Posts of the Week


Feminist and Proud of It
Social Issues

Marlene Blanshay - 12:27pm Jun 14, 1997 PST (#8 of 164)

I'm 37. Ten years ago I was looked down upon by women who were ten years older than I, who thought that because I wasn't around when the first bra was burned, I couldn't possibly be a feminist. A few years later I was in graduate school surrounded by women either my age or a few years younger or older who thought that: Feminists were manhaters. That if you became a feminist you would be 300 pounds and grow a mustache. That only men should have opinions. And so on. Somewhere in there women my age got lost and forgotten about. I still am a feminist and have been one since I was 14 and have never apologized, not once. So much for us all being a monolith.


Hottest Scenes of all time
Movies

Denise Witzig - 11:32am Jun 20, 1997 PST (#127 of 129)

Maybe this is a voice in the wilderness ...but creepy/hot scenes are particularly memorable for me. Perhaps this is because I grew up on Hitchcock at the drive-in; to me that whole restrained libido thing is really charged. My favorite example is North by Northwest (sex in suits, on trains, through tunnels, stockinged feet on Teddy Roosevelt's nose - wow), but probably the best creepy/hot scenes occur in Vertigo, after Scotty has remade Judy into Madeline, in her cheap hotel room, on that chenille bedspread...no one could do sadistic sex like Hitchcock. Has anyone seen The Company of Strangers with reptilian Chris Walken and Rupert Everett as love-stud-sacrificial-objet? This is truly disturbing for its climactic scene of sado-eroticism staged in front of a paralyzed Natasha Richardson. But memorable!


Homeschooling As Copout
Mothers Who Think

Paul Clark - 05:55am Jun 17, 1997 PST (#2 of 17)

I always find it interesting when people start talking about homeschooling that early in the debate the discussion turns to a left vs. right issue. I know this is because the largest semi-organized group of people who homeschool tend to be people with strong religious beliefs, who may also be fairly (very?) conservative.
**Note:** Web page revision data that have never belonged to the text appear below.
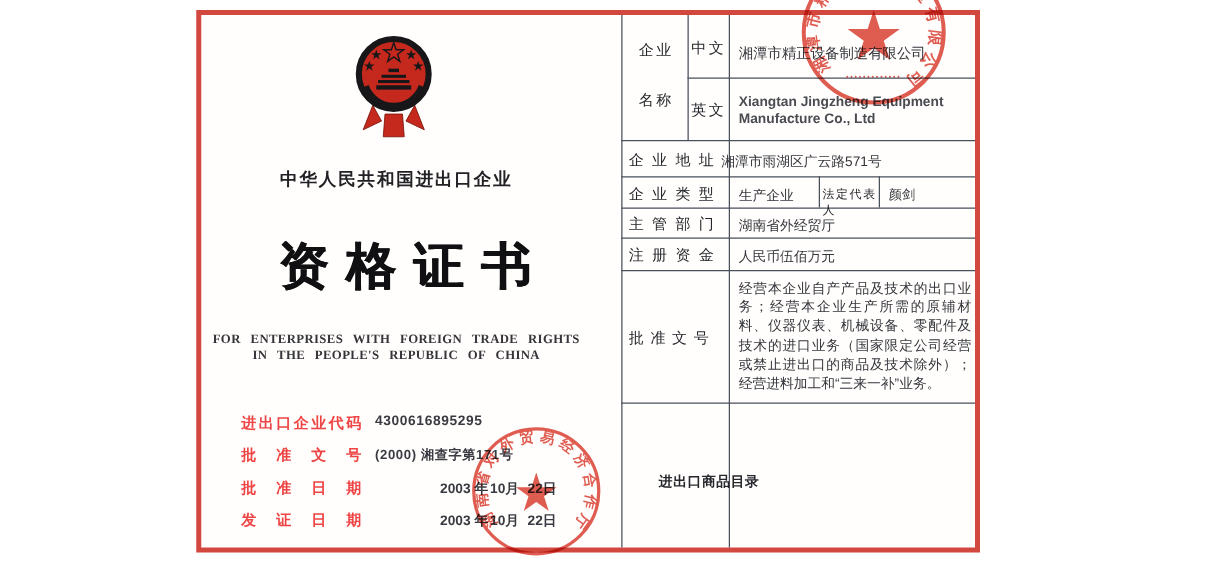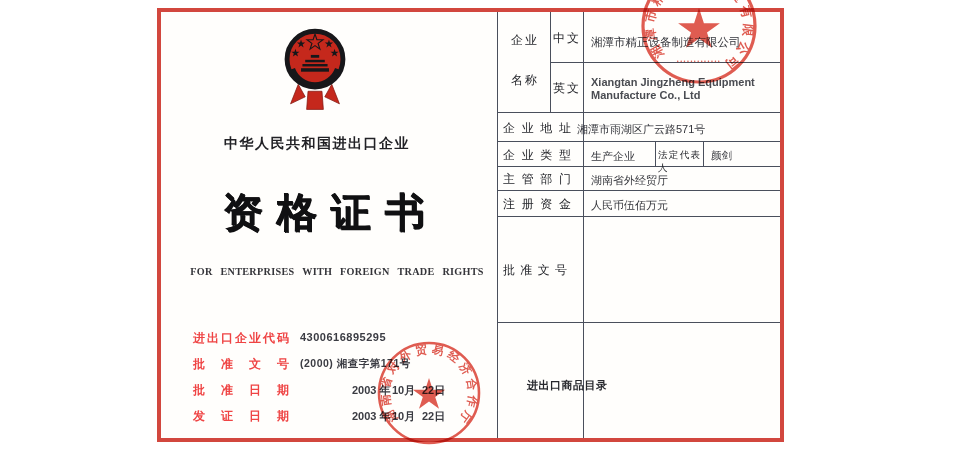"经营本企业自产产品及技术的出口业务；经营本企业生产所需的原辅材料、仪器仪表、机械" div.abs { html: none -> <div>经营本企业自产产品及技术的出口业务；经营本企业生产所需的原辅材料、仪器仪表、机械设备、零配件及技术的进口业务（国家限定公司经营或禁止进出口的商品及技术除外）；经营进料加工和“三来一补”业务。</div> }
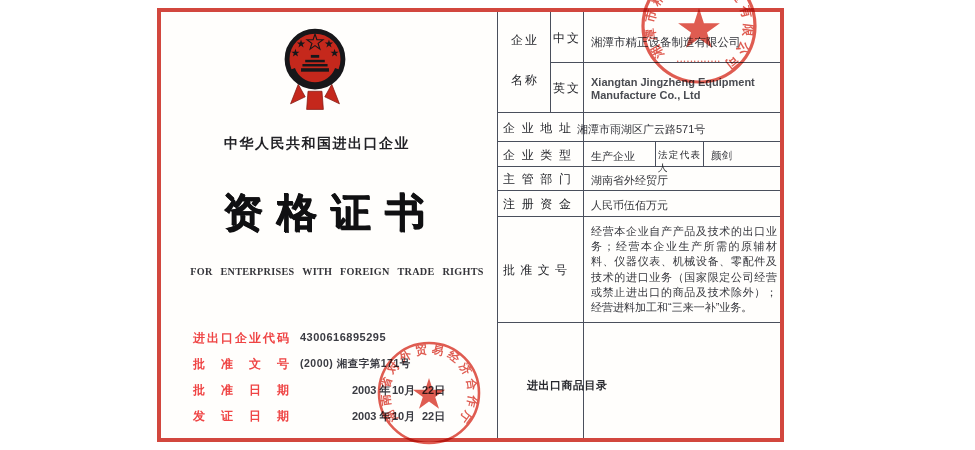"FOR ENTERPRISES WITH FOREIGN TRADE" .sub-en { padding-left: 20px -> none }
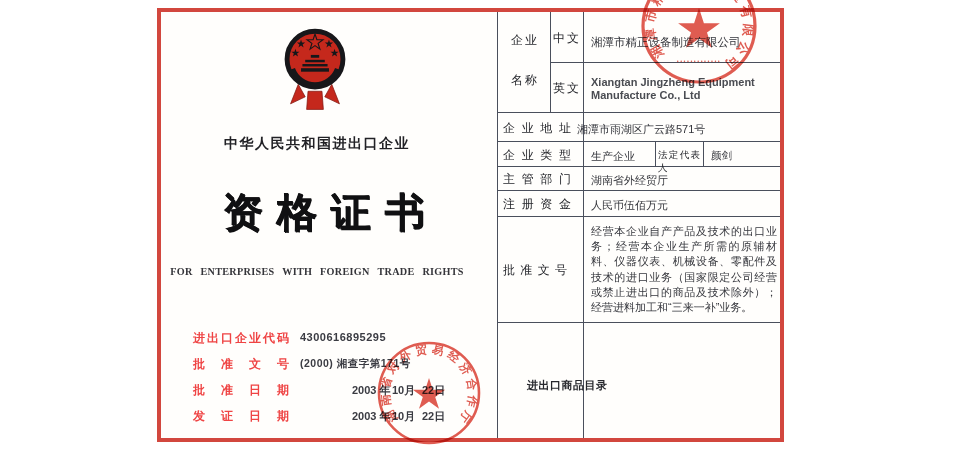"IN THE PEOPLE'S REPUBLIC OF" div.abs { html: none -> <div>IN THE PEOPLE'S REPUBLIC OF CHINA</div> }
But I've been close to two families who home-schooled their children, and neither one of them was particularly religious and politically they were both liberal, on the verge of being radical. Homeschooling is such a personal choice, made for a variety of reasons. Some families respond to ineffective public schools by putting their kids in private schools (if they can afford them). Some respond by throwing themselves into the life of the school, becming a constant presence in the faces of teachers and administrators. Some disaffected parents find enough other disaffected parents that they start their own school. And some parents are disenchanted enough with the idea of a school organized under any principles designed to teach a variety of students from a variety of backgrounds, that they take the task on themselves.

Parents who homeschool are not copping out--they're taking on a huge responsibility. The parents who cop out are the ones who don't recognize when their children aren't thriving in whatever learning environment they are in--public school, private school, military academy, or home school.